(EXTRACTED INFORMATION begins)

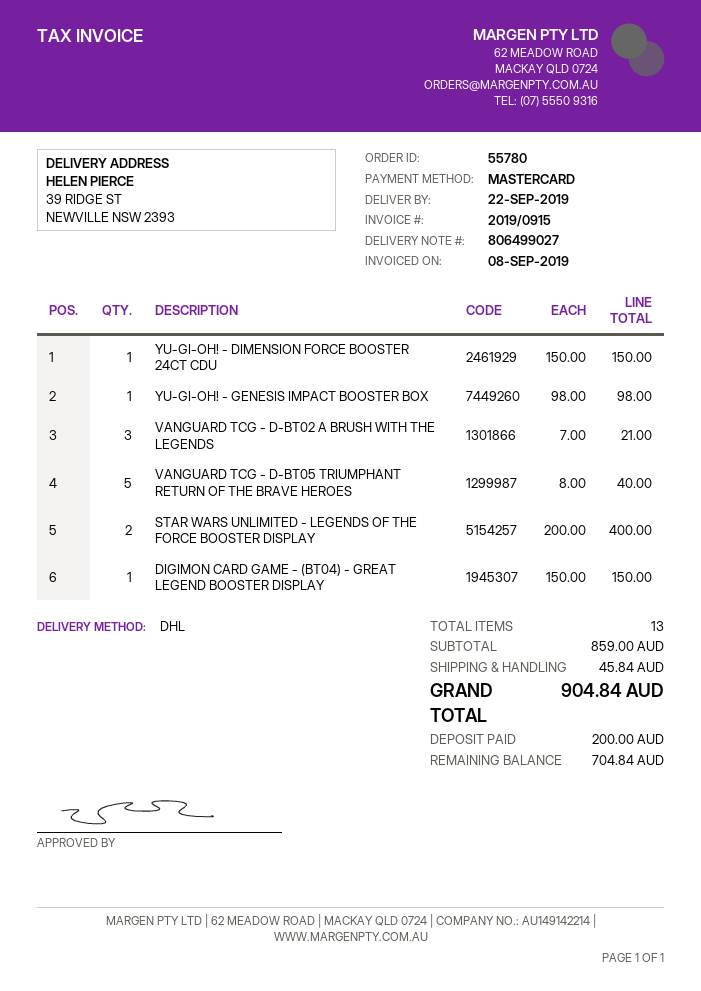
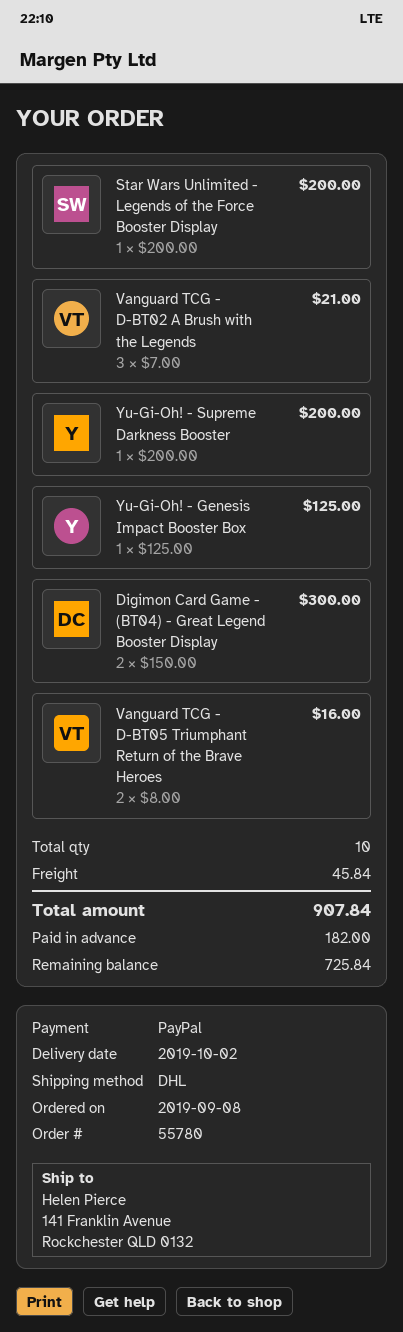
delivery date: 2019-09-22 -> 2019-10-02
payment method: Mastercard -> PayPal
ship to: 39 RIDGE ST, NEWVILLE NSW 2393 -> 141 Franklin Avenue, Rockchester QLD 0132
YU-GI-OH! - DIMENSION FORCE BOOSTER 24CT CDU: 1 x 150.00 = 150.00 -> none
YU-GI-OH! - GENESIS IMPACT BOOSTER BOX: 1 x 98.00 = 98.00 -> 1 x 125.00 = 125.00
VANGUARD TCG - D-BT05 TRIUMPHANT RETURN OF THE BRAVE HEROES: 5 x 8.00 = 40.00 -> 2 x 8.00 = 16.00
STAR WARS UNLIMITED - LEGENDS OF THE FORCE BOOSTER DISPLAY: 2 x 200.00 = 400.00 -> 1 x 200.00 = 200.00
DIGIMON CARD GAME - (BT04) - GREAT LEGEND BOOSTER DISPLAY: 1 x 150.00 = 150.00 -> 2 x 150.00 = 300.00
Yu-Gi-Oh! - Supreme Darkness Booster: none -> 1 x 200.00 = 200.00
total quantity: 13 -> 10
total: 904.84 -> 907.84
deposit: 200.00 -> 182.00
balance: 704.84 -> 725.84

(EXTRACTED INFORMATION ends)

■ **WHAT THE EXERCISE ASKS**:
Each entry should come back exactly as written, with its pictures omitted.

■ **RESPONSE TO THIS EXERCISE**:
delivery date: 2019-09-22 -> 2019-10-02
payment method: Mastercard -> PayPal
ship to: 39 RIDGE ST, NEWVILLE NSW 2393 -> 141 Franklin Avenue, Rockchester QLD 0132
YU-GI-OH! - DIMENSION FORCE BOOSTER 24CT CDU: 1 x 150.00 = 150.00 -> none
YU-GI-OH! - GENESIS IMPACT BOOSTER BOX: 1 x 98.00 = 98.00 -> 1 x 125.00 = 125.00
VANGUARD TCG - D-BT05 TRIUMPHANT RETURN OF THE BRAVE HEROES: 5 x 8.00 = 40.00 -> 2 x 8.00 = 16.00
STAR WARS UNLIMITED - LEGENDS OF THE FORCE BOOSTER DISPLAY: 2 x 200.00 = 400.00 -> 1 x 200.00 = 200.00
DIGIMON CARD GAME - (BT04) - GREAT LEGEND BOOSTER DISPLAY: 1 x 150.00 = 150.00 -> 2 x 150.00 = 300.00
Yu-Gi-Oh! - Supreme Darkness Booster: none -> 1 x 200.00 = 200.00
total quantity: 13 -> 10
total: 904.84 -> 907.84
deposit: 200.00 -> 182.00
balance: 704.84 -> 725.84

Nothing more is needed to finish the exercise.